*** Material provided ***

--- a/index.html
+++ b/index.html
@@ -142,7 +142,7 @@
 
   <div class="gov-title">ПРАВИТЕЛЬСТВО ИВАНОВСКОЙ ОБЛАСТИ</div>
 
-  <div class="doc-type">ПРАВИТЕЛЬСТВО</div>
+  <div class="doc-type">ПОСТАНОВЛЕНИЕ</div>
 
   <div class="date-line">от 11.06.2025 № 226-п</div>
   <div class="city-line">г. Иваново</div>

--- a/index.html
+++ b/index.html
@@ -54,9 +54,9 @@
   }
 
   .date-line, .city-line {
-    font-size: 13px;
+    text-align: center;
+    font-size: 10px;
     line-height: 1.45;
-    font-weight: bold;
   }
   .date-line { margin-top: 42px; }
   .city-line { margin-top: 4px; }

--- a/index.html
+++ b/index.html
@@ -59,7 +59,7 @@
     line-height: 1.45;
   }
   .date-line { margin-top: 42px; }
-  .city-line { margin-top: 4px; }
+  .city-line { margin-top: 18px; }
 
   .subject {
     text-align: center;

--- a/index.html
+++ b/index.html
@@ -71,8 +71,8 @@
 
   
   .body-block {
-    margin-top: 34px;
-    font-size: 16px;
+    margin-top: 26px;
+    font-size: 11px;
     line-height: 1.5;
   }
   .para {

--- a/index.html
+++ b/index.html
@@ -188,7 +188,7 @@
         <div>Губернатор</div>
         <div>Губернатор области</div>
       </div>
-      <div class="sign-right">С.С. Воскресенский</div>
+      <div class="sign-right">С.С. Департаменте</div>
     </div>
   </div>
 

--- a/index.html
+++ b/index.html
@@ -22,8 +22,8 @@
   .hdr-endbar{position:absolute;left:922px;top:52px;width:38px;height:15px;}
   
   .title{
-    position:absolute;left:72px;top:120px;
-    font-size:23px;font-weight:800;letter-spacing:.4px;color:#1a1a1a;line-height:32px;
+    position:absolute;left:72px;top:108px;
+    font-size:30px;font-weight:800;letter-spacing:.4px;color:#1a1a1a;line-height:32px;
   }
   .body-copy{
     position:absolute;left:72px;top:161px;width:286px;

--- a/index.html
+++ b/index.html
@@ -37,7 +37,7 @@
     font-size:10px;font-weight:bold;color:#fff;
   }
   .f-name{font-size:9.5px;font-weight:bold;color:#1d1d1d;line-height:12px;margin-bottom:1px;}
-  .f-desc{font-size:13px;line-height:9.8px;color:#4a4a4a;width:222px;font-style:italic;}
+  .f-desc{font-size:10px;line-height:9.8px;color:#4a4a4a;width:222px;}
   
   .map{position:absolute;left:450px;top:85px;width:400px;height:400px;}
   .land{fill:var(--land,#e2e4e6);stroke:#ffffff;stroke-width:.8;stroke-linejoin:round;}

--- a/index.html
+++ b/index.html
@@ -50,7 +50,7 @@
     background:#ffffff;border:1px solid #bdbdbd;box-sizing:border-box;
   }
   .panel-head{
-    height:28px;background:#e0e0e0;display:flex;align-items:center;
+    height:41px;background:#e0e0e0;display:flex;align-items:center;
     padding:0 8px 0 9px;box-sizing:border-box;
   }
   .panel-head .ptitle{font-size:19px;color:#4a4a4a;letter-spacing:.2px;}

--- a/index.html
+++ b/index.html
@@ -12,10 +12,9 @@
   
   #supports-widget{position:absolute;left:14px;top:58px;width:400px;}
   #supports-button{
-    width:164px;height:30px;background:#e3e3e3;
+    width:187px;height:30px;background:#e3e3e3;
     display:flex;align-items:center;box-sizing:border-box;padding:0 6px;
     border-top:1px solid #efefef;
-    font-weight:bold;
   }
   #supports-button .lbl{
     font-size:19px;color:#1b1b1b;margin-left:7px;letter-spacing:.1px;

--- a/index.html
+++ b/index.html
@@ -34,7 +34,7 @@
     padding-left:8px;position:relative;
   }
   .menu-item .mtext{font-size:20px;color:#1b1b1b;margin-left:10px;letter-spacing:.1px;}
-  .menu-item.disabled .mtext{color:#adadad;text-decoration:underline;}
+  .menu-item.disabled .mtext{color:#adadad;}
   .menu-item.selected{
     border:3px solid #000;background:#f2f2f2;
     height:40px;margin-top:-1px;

*** End of Material provided ***

Take the entries and copy them out exactly.

> [Answer to the exercise]:
--- a/index.html
+++ b/index.html
@@ -142,7 +142,7 @@
 
   <div class="gov-title">ПРАВИТЕЛЬСТВО ИВАНОВСКОЙ ОБЛАСТИ</div>
 
-  <div class="doc-type">ПРАВИТЕЛЬСТВО</div>
+  <div class="doc-type">ПОСТАНОВЛЕНИЕ</div>
 
   <div class="date-line">от 11.06.2025 № 226-п</div>
   <div class="city-line">г. Иваново</div>

--- a/index.html
+++ b/index.html
@@ -54,9 +54,9 @@
   }
 
   .date-line, .city-line {
-    font-size: 13px;
+    text-align: center;
+    font-size: 10px;
     line-height: 1.45;
-    font-weight: bold;
   }
   .date-line { margin-top: 42px; }
   .city-line { margin-top: 4px; }

--- a/index.html
+++ b/index.html
@@ -59,7 +59,7 @@
     line-height: 1.45;
   }
   .date-line { margin-top: 42px; }
-  .city-line { margin-top: 4px; }
+  .city-line { margin-top: 18px; }
 
   .subject {
     text-align: center;

--- a/index.html
+++ b/index.html
@@ -71,8 +71,8 @@
 
   
   .body-block {
-    margin-top: 34px;
-    font-size: 16px;
+    margin-top: 26px;
+    font-size: 11px;
     line-height: 1.5;
   }
   .para {

--- a/index.html
+++ b/index.html
@@ -188,7 +188,7 @@
         <div>Губернатор</div>
         <div>Губернатор области</div>
       </div>
-      <div class="sign-right">С.С. Воскресенский</div>
+      <div class="sign-right">С.С. Департаменте</div>
     </div>
   </div>
 

--- a/index.html
+++ b/index.html
@@ -22,8 +22,8 @@
   .hdr-endbar{position:absolute;left:922px;top:52px;width:38px;height:15px;}
   
   .title{
-    position:absolute;left:72px;top:120px;
-    font-size:23px;font-weight:800;letter-spacing:.4px;color:#1a1a1a;line-height:32px;
+    position:absolute;left:72px;top:108px;
+    font-size:30px;font-weight:800;letter-spacing:.4px;color:#1a1a1a;line-height:32px;
   }
   .body-copy{
     position:absolute;left:72px;top:161px;width:286px;

--- a/index.html
+++ b/index.html
@@ -37,7 +37,7 @@
     font-size:10px;font-weight:bold;color:#fff;
   }
   .f-name{font-size:9.5px;font-weight:bold;color:#1d1d1d;line-height:12px;margin-bottom:1px;}
-  .f-desc{font-size:13px;line-height:9.8px;color:#4a4a4a;width:222px;font-style:italic;}
+  .f-desc{font-size:10px;line-height:9.8px;color:#4a4a4a;width:222px;}
   
   .map{position:absolute;left:450px;top:85px;width:400px;height:400px;}
   .land{fill:var(--land,#e2e4e6);stroke:#ffffff;stroke-width:.8;stroke-linejoin:round;}

--- a/index.html
+++ b/index.html
@@ -50,7 +50,7 @@
     background:#ffffff;border:1px solid #bdbdbd;box-sizing:border-box;
   }
   .panel-head{
-    height:28px;background:#e0e0e0;display:flex;align-items:center;
+    height:41px;background:#e0e0e0;display:flex;align-items:center;
     padding:0 8px 0 9px;box-sizing:border-box;
   }
   .panel-head .ptitle{font-size:19px;color:#4a4a4a;letter-spacing:.2px;}

--- a/index.html
+++ b/index.html
@@ -12,10 +12,9 @@
   
   #supports-widget{position:absolute;left:14px;top:58px;width:400px;}
   #supports-button{
-    width:164px;height:30px;background:#e3e3e3;
+    width:187px;height:30px;background:#e3e3e3;
     display:flex;align-items:center;box-sizing:border-box;padding:0 6px;
     border-top:1px solid #efefef;
-    font-weight:bold;
   }
   #supports-button .lbl{
     font-size:19px;color:#1b1b1b;margin-left:7px;letter-spacing:.1px;

--- a/index.html
+++ b/index.html
@@ -34,7 +34,7 @@
     padding-left:8px;position:relative;
   }
   .menu-item .mtext{font-size:20px;color:#1b1b1b;margin-left:10px;letter-spacing:.1px;}
-  .menu-item.disabled .mtext{color:#adadad;text-decoration:underline;}
+  .menu-item.disabled .mtext{color:#adadad;}
   .menu-item.selected{
     border:3px solid #000;background:#f2f2f2;
     height:40px;margin-top:-1px;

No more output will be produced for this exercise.